Itemized modification records
◆ ◆ ◆ ◆ ◆

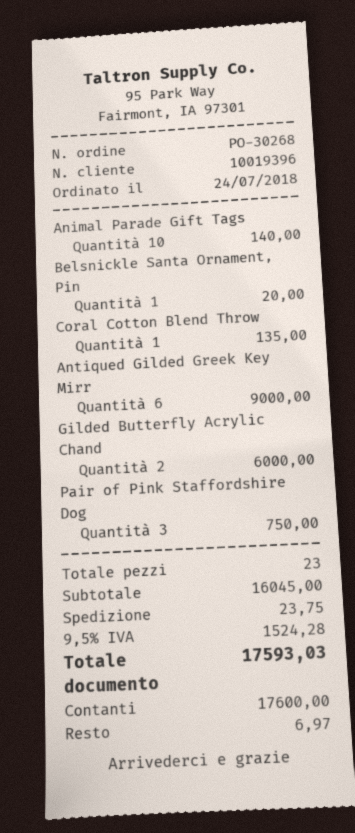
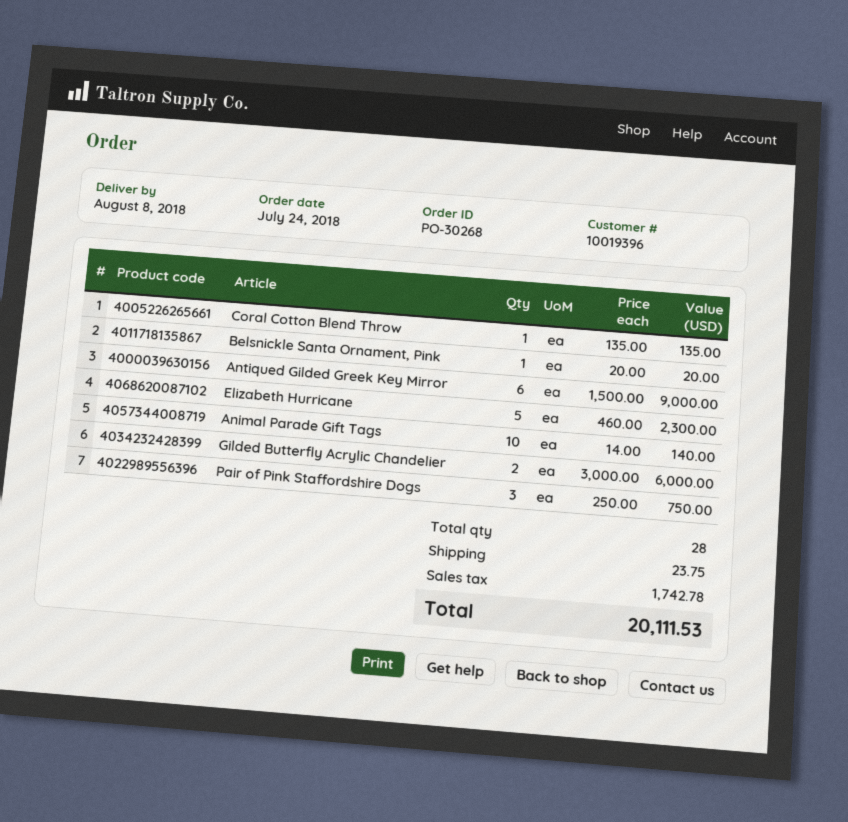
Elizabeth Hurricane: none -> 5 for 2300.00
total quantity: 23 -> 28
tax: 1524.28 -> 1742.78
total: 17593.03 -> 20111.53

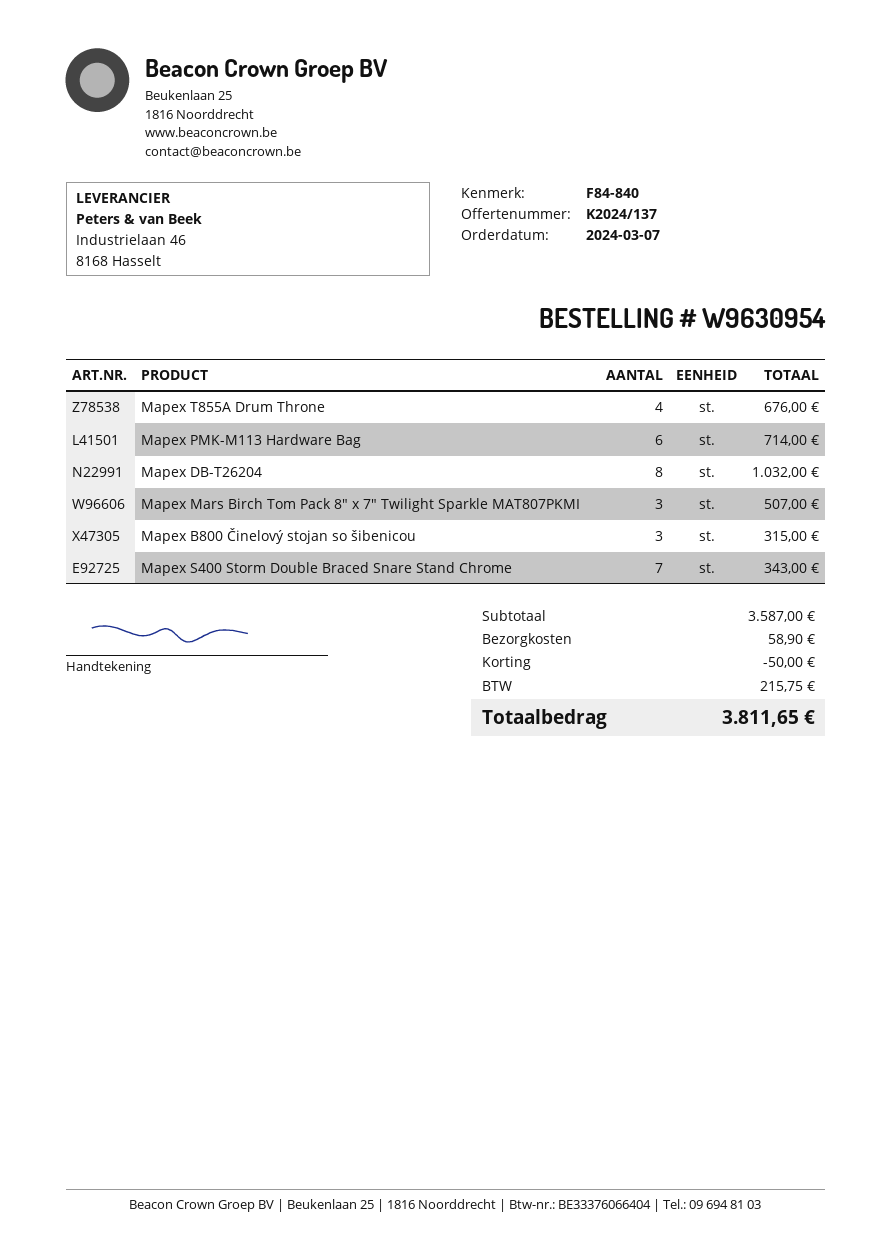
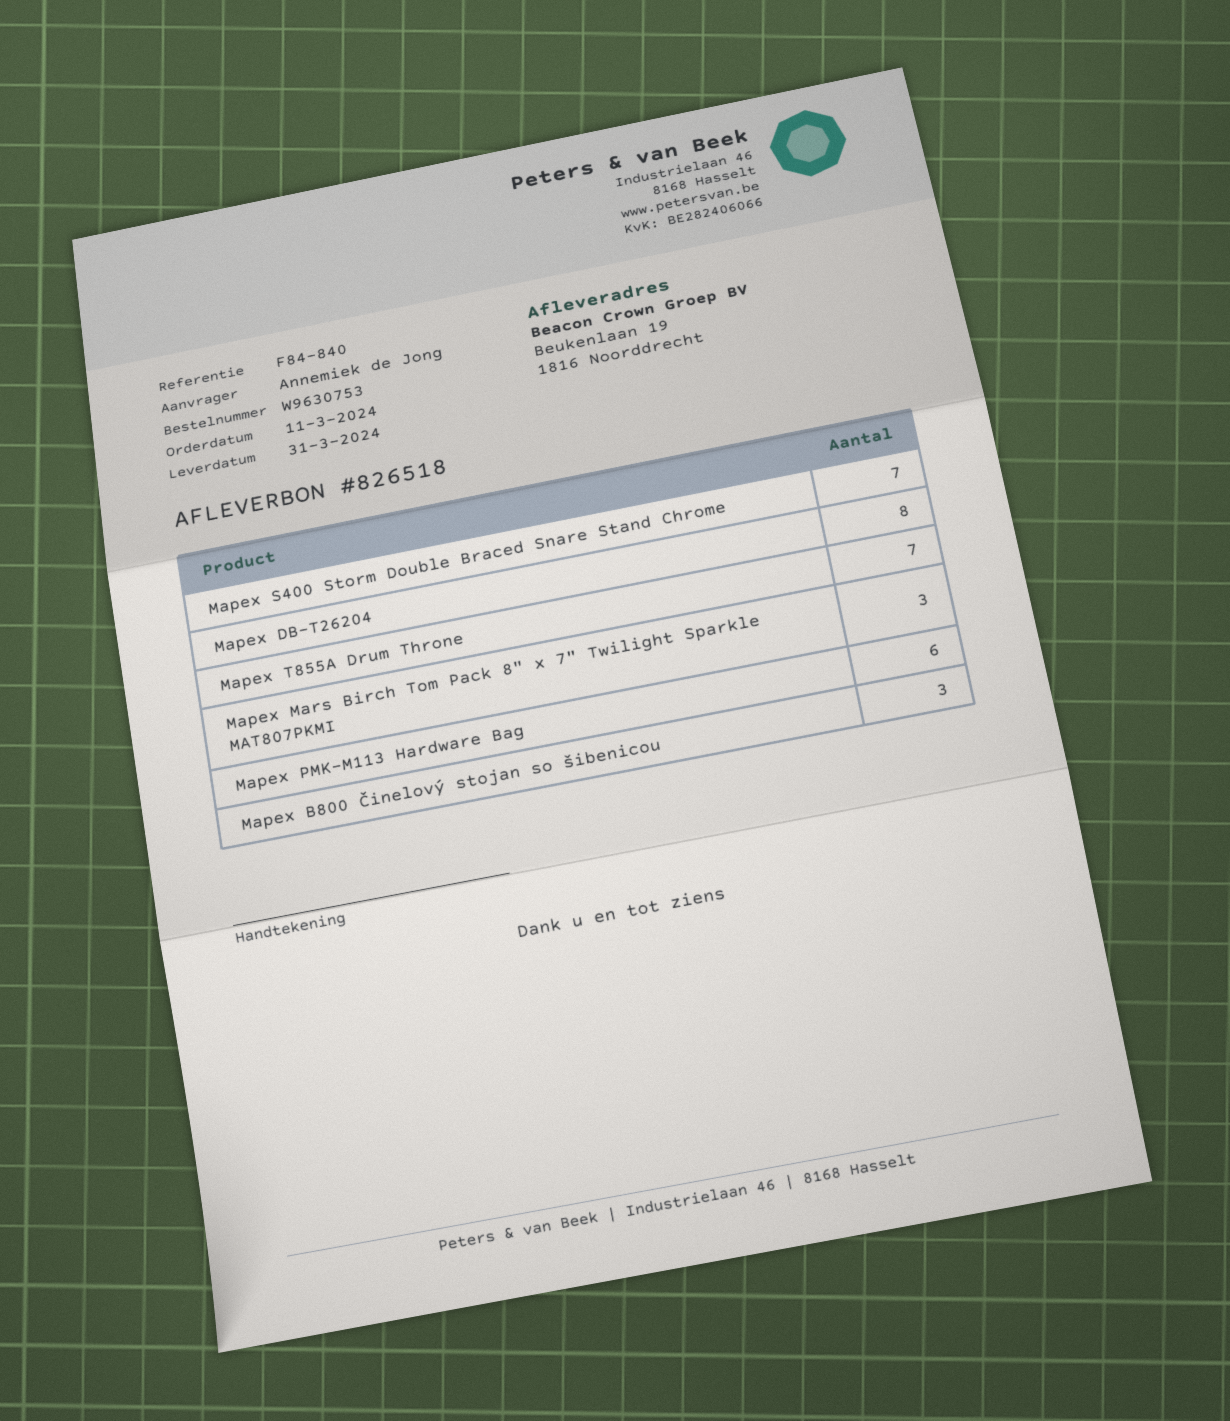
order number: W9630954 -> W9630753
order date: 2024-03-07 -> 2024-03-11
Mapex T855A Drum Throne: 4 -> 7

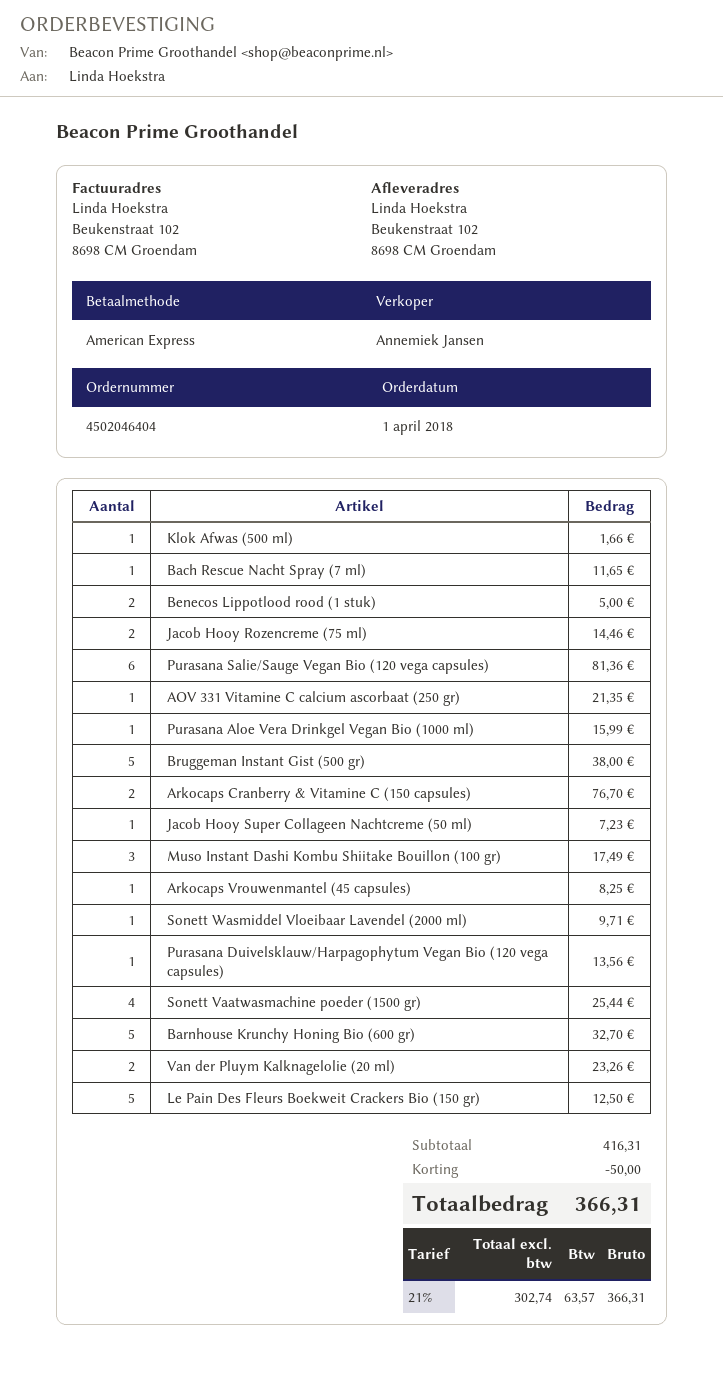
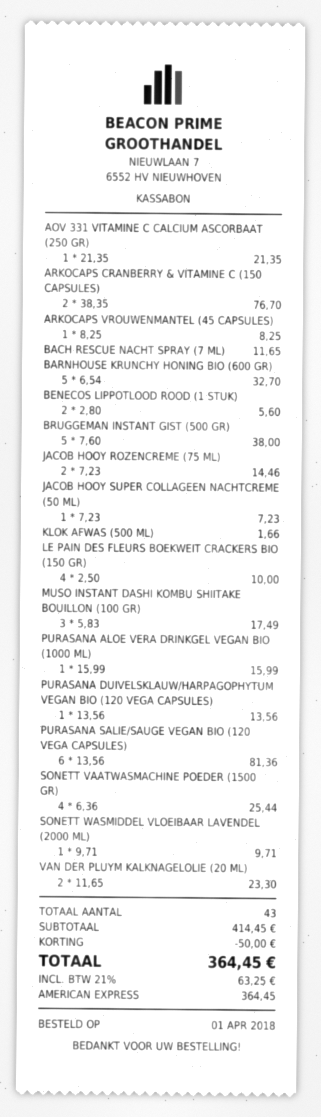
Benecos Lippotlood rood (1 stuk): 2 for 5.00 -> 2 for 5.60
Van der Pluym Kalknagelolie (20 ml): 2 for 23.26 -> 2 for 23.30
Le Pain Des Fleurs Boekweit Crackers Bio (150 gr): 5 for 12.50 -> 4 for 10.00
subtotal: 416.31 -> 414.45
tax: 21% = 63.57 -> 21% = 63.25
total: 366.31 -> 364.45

◆ ◆ ◆ ◆ ◆

» Instructions to follow: Print every record above exactly, but no pictures.

» Exercise solution:
Elizabeth Hurricane: none -> 5 for 2300.00
total quantity: 23 -> 28
tax: 1524.28 -> 1742.78
total: 17593.03 -> 20111.53

order number: W9630954 -> W9630753
order date: 2024-03-07 -> 2024-03-11
Mapex T855A Drum Throne: 4 -> 7

Benecos Lippotlood rood (1 stuk): 2 for 5.00 -> 2 for 5.60
Van der Pluym Kalknagelolie (20 ml): 2 for 23.26 -> 2 for 23.30
Le Pain Des Fleurs Boekweit Crackers Bio (150 gr): 5 for 12.50 -> 4 for 10.00
subtotal: 416.31 -> 414.45
tax: 21% = 63.57 -> 21% = 63.25
total: 366.31 -> 364.45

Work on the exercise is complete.